Dass diese speziell im katholisch geprägten Luxemburg einen hohen Stellenwert hat, zeigte wieder einmal der große Menschenauflauf anlässlich der gerade beendeten Oktave. Doch auch unter diesen Massen wird sich wohl kaum einer finden, der sich durch die Darstellung einer Frau am Kreuz in irgendeiner Weise provoziert fühlt. Auch wenn dieses Foto zu Gedankenspielen einladen mag, ist es doch überschattet von den Ereignissen der letzten Wochen. In Anbetracht des Sumpfes, in dem die katholische Kirche steckt und der Tabus die von ihren Würdenträgern selbst gebrochen worden sind, wäre es wohl zweckdienlicher gewesen, ein Kind an das Kreuz zu schlagen. Und auch das Foto einer moslemischen Frau, die gefangen hinter ihrem Schleier durch einen eisernen Vorhang blickt, bezieht höchstens Stellung, ist aber mitnichten ein Tabubruch. Dazu hängt dieses Bild am falschen Ort.

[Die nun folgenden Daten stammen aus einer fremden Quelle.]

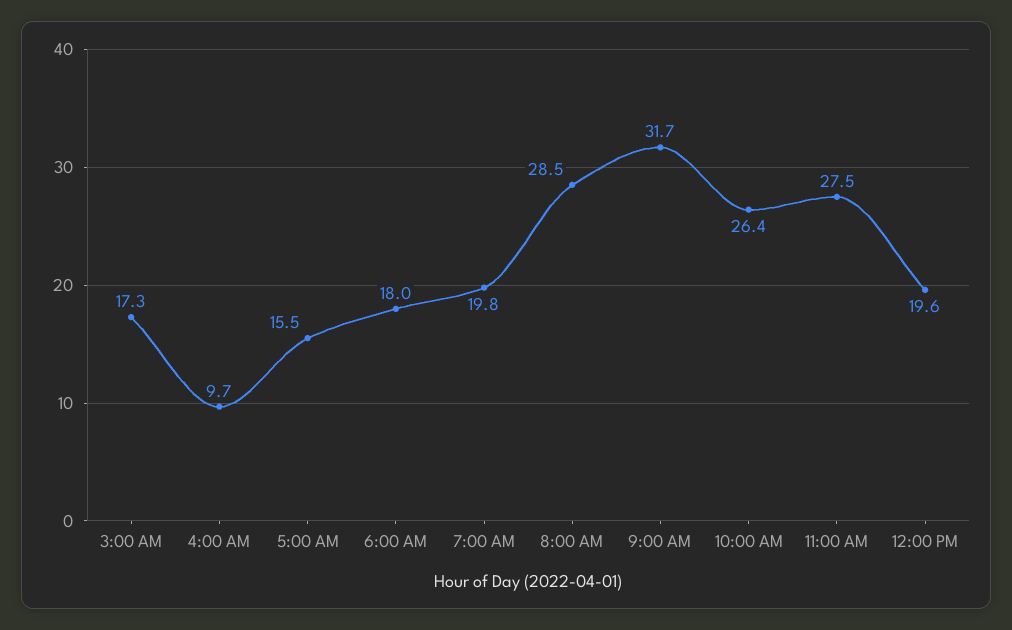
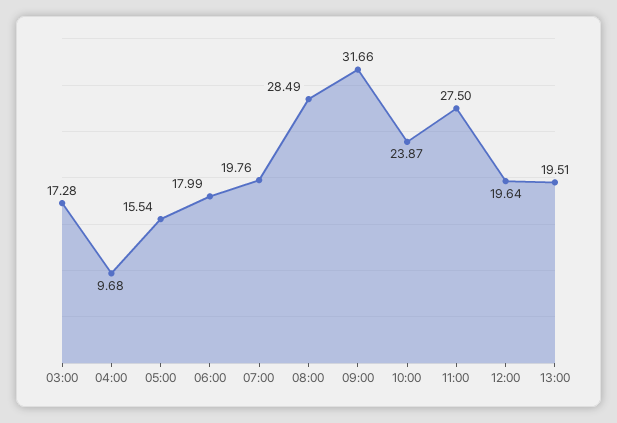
10:00 AM: 26.4 -> 23.87
13:00: none -> 19.51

Anders sieht es aus bei ihrem in beruhigenden Farben gehaltenen Bild einer Selbstmörderin, die sich im Wald erhängte und um deren Füße nun der Wind zu spielen scheint. Denn die Gesellschaft tut sich immer noch schwer mit Selbstmördern. Allein schon das Wort „Selbstmord“ charakterisiert das Tabu, spricht Mord doch für Heimtücke, Grausamkeit und niedrige Beweggründe.

Besondere Aufmerksamkeit verdient allerdings eine Fotografie mit dem Titel „Kut Woman“. Es verstört auf den ersten Blick wegen seiner Kombination aus Ästhetik und dem sich kaum erschließenden Motiv. Erst in Verbindung mit dem Titel wird daraus der Unterleib einer Frau, züchtig verhüllt in einen karierten Slip. Blut und Rasierklinge erinnern zuerst an die immer noch üblichen Beschneidungen afrikanischer Frauen. Erst danach erschließt sich ein Zusammenhang mit den Perversionen des Schönheitswahns und dem neuen Trend der Vagina-Verjüngung.

Schon wegen dieses einen Bildes lohnt sich der Besuch. Die beiden Künstler haben sich hohe Ziele gesteckt und auch wenn sie die Latte das ein oder andere Mal gerissen haben oder die große Provokation ausgeblieben ist, haben sie es doch geschafft den Finger oft genug dahin zu legen, wo es weh tut.